Are you having OOTB Fastly in AEM Cloud or some other CDN in your setup?

 

Hope this helps!

 

Best Regards,

Rohan Garg

Shashi_Mulugu
Community Advisor
Community Advisor
September 18, 2025

@ashish_mishra1 it all depends on your current statfilelevel settings and at what levels your 10k pages are.

 

Please take others suggestions into considerations like deactivating during off business hours,  stop live traffic to those pages first, deactivating in batches etc

 

My two cents:

 

If the impact of flushing is huge, we can do two things 

1. Configure a agent user ID in publisher dispatcher agent, and add a deny read  permissions for those 10k pages or if they are under some high level roots at those root levels, so that when you activate/deactivate those pages dispatcher agent wont pickup those events.

 

2. You can do similar in your dispatcher configuration,  publish farm cache in validation rules on which paths or extensions to be allowed to get flushed. This is one step delay stop than #1 where 10k requests comes to dispatcher but dispatcher wont act as per rules.

 

I would go with #1.

Syed_Shaik
Level 3
October 8, 2025

Hi @ashish_mishra1 ,

To handle this more efficiently, here are some best practices and recommendations:

  1. Batch the Deactivation and Deletion:

    • Instead of running the Groovy script for all 10k pages at once, process them in small batches (e.g., 200–500 pages per batch).

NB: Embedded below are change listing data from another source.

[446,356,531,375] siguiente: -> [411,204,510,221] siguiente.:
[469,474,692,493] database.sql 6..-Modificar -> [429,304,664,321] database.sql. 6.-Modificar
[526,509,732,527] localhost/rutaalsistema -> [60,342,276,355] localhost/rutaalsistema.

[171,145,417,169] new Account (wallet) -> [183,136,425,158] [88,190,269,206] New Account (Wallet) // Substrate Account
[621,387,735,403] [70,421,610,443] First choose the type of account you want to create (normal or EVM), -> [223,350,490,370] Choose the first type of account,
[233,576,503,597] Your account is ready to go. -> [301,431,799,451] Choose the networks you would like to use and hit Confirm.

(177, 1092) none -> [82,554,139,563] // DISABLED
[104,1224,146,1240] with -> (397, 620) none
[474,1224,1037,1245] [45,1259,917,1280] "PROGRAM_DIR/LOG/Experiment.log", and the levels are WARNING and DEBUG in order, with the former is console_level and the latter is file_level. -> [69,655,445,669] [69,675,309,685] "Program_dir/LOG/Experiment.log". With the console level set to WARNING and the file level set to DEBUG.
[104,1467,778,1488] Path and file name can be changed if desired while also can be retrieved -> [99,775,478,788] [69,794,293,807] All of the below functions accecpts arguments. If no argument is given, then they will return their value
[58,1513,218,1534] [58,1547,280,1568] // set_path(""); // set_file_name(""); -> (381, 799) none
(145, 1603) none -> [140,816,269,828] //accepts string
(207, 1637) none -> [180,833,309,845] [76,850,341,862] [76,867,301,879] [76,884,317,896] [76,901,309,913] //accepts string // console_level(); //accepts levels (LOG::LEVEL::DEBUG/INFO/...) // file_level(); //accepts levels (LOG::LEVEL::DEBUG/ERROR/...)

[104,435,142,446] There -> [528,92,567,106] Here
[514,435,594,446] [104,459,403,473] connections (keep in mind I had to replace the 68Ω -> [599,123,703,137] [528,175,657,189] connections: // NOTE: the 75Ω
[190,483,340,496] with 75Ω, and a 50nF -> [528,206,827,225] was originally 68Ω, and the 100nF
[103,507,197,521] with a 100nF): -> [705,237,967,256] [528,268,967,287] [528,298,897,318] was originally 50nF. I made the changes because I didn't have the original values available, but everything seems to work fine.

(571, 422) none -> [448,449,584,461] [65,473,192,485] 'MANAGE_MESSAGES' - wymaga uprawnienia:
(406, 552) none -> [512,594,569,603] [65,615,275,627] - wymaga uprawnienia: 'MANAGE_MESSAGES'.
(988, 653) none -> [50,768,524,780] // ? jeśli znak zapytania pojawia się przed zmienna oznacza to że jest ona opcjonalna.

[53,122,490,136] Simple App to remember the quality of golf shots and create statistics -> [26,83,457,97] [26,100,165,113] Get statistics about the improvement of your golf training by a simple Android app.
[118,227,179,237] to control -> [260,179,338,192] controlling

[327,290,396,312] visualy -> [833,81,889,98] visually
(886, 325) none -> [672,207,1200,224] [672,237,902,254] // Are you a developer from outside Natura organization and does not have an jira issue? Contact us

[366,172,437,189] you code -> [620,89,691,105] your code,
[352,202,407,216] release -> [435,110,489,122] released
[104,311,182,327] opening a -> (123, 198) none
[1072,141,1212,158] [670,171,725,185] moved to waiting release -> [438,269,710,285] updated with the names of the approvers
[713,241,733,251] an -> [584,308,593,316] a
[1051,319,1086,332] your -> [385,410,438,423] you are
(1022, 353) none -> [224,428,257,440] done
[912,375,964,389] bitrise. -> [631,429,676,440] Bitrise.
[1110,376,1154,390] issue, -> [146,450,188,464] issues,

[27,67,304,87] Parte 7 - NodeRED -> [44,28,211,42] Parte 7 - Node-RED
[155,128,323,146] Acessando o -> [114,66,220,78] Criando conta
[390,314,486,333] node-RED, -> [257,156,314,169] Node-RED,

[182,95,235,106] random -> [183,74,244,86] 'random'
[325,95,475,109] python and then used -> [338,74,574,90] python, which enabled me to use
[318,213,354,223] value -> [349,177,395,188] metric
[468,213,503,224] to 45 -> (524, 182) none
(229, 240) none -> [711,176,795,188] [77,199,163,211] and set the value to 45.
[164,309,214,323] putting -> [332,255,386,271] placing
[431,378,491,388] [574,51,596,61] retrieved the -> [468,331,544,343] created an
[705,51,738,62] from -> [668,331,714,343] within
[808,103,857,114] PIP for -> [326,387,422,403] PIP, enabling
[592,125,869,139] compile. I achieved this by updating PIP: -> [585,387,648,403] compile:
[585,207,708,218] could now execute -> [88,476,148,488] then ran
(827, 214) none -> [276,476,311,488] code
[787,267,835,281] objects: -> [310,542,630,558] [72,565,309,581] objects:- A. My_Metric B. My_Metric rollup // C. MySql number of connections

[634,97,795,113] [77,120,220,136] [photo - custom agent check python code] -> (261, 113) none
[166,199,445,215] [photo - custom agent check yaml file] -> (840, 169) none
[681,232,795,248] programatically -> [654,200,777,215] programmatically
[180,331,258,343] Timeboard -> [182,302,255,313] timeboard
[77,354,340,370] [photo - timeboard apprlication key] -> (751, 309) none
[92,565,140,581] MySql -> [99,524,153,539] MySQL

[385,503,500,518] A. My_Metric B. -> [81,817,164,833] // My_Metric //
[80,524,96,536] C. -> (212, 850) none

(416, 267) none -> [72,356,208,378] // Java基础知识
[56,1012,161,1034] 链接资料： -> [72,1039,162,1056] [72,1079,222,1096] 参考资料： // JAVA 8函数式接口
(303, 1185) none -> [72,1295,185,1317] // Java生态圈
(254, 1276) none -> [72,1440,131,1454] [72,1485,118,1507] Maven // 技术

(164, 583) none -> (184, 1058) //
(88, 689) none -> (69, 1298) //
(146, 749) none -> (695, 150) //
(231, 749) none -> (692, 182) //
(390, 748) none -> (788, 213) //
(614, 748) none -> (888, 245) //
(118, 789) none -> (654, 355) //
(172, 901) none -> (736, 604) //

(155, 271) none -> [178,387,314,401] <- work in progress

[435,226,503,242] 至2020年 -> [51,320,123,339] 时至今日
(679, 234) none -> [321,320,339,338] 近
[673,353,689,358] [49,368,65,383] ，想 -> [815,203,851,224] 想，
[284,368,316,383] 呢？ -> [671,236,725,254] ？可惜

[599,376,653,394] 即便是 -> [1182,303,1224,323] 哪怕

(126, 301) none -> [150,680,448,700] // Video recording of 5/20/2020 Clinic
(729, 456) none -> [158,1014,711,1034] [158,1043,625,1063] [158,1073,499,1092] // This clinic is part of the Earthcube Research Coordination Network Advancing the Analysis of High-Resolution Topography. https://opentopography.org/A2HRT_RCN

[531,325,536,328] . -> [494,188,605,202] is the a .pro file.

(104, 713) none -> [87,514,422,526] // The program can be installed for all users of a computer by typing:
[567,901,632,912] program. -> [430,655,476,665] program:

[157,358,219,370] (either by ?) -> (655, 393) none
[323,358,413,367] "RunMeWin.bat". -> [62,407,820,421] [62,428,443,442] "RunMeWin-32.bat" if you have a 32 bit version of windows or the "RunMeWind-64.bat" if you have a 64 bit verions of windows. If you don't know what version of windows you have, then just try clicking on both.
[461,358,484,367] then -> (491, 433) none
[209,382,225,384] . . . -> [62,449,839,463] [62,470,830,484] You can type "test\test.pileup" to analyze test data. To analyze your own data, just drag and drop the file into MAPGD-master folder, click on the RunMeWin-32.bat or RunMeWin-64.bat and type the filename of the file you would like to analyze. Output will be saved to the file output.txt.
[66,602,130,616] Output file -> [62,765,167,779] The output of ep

    • Add a delay between batches to reduce load on the Publish and Dispatcher tiers.

  2. Temporarily Disable Dispatcher Flush Replication Agent (Optional):

    • You can temporarily disable the flush agent while deactivating/deleting pages in bulk.

    • After the operation, perform a manual cache invalidation or use a path-based flush (e.g., /content/site/en/section) to clear affected areas at once instead of 10k individual requests.

      •  
  3. Leverage Content Path-Based Invalidation:

    • If the pages belong to a specific subtree (e.g., /content/site/en/news/), consider using dispatcher invalidation rules or cache root deletion for that subtree, which is much faster than individual flushes.

  4. Schedule During Off-Peak Hours:

    • Run the bulk operation during low traffic windows to minimize impact on both authors and end-users.

  5. Validate in Lower Environments First:

    • Always test the performance and cache impact in Stage/UAT before executing in Production.